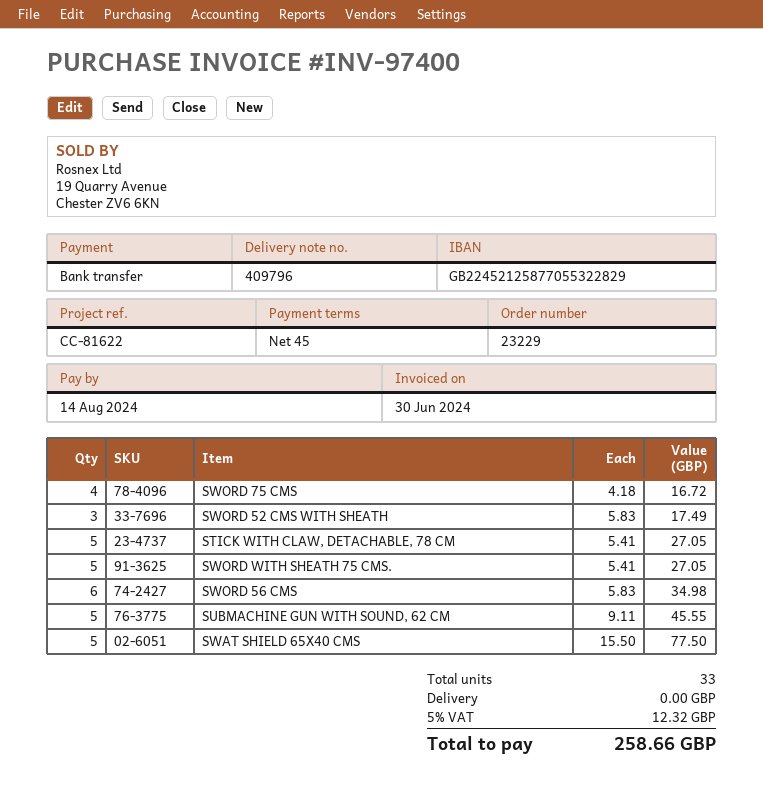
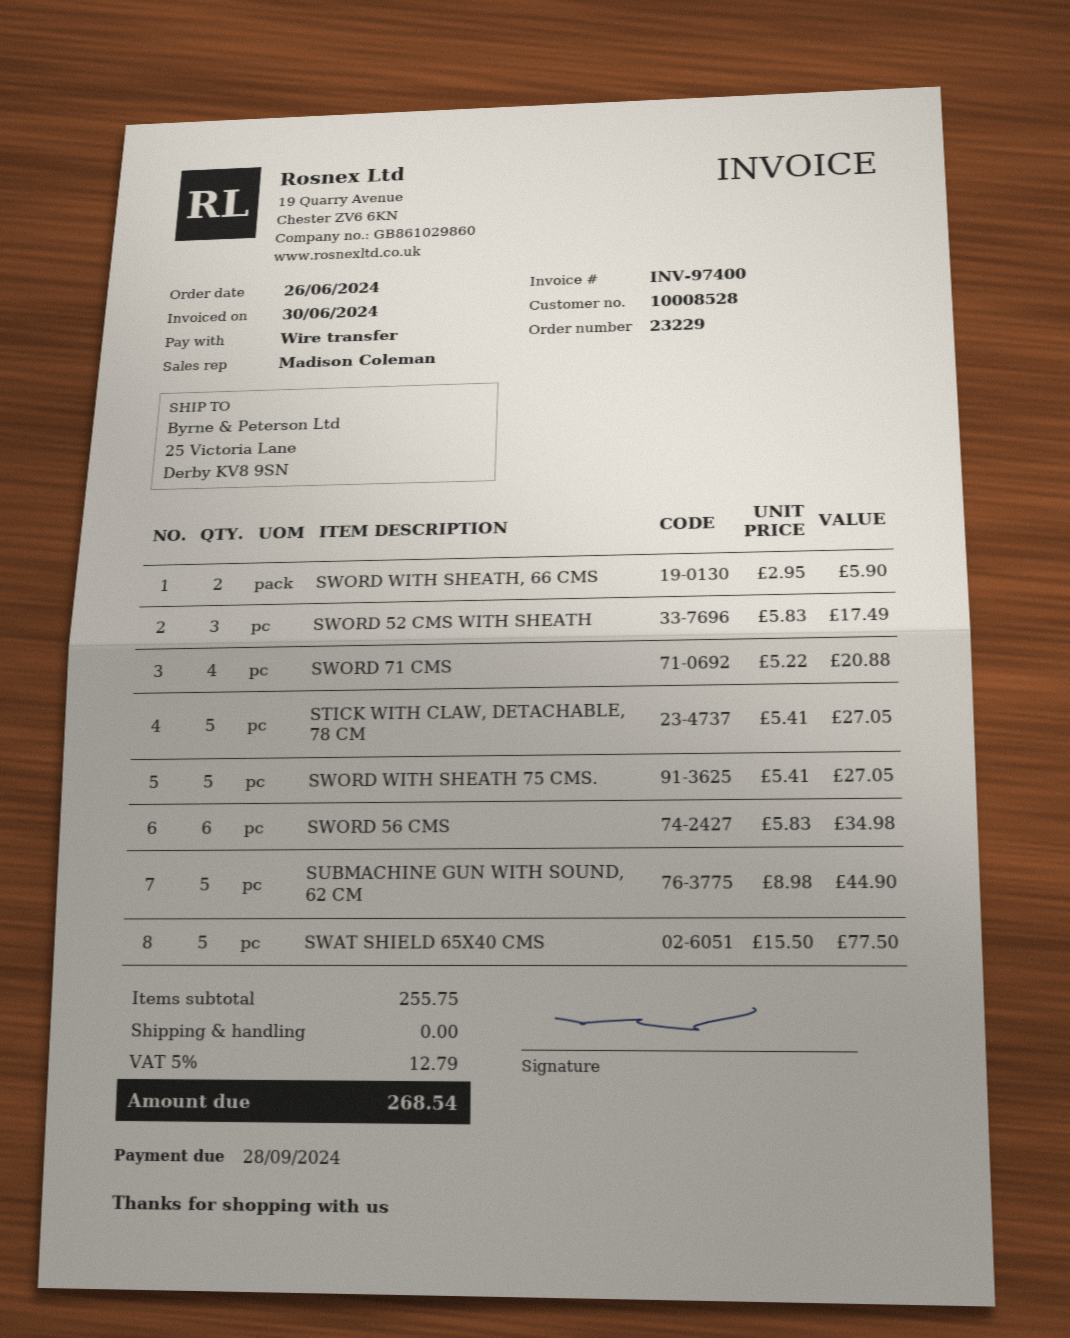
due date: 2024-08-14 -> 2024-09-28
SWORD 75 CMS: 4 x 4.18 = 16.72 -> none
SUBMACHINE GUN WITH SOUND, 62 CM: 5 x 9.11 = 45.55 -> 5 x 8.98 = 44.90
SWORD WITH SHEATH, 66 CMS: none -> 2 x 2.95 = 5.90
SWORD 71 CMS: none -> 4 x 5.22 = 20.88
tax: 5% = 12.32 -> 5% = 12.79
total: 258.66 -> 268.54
::::::::::
**PROBLEM REQUIREMENTS**
Output all of the data above exactly; no pictures should appear.

**RESULT FOR THIS EXERCISE**
due date: 2024-08-14 -> 2024-09-28
SWORD 75 CMS: 4 x 4.18 = 16.72 -> none
SUBMACHINE GUN WITH SOUND, 62 CM: 5 x 9.11 = 45.55 -> 5 x 8.98 = 44.90
SWORD WITH SHEATH, 66 CMS: none -> 2 x 2.95 = 5.90
SWORD 71 CMS: none -> 4 x 5.22 = 20.88
tax: 5% = 12.32 -> 5% = 12.79
total: 258.66 -> 268.54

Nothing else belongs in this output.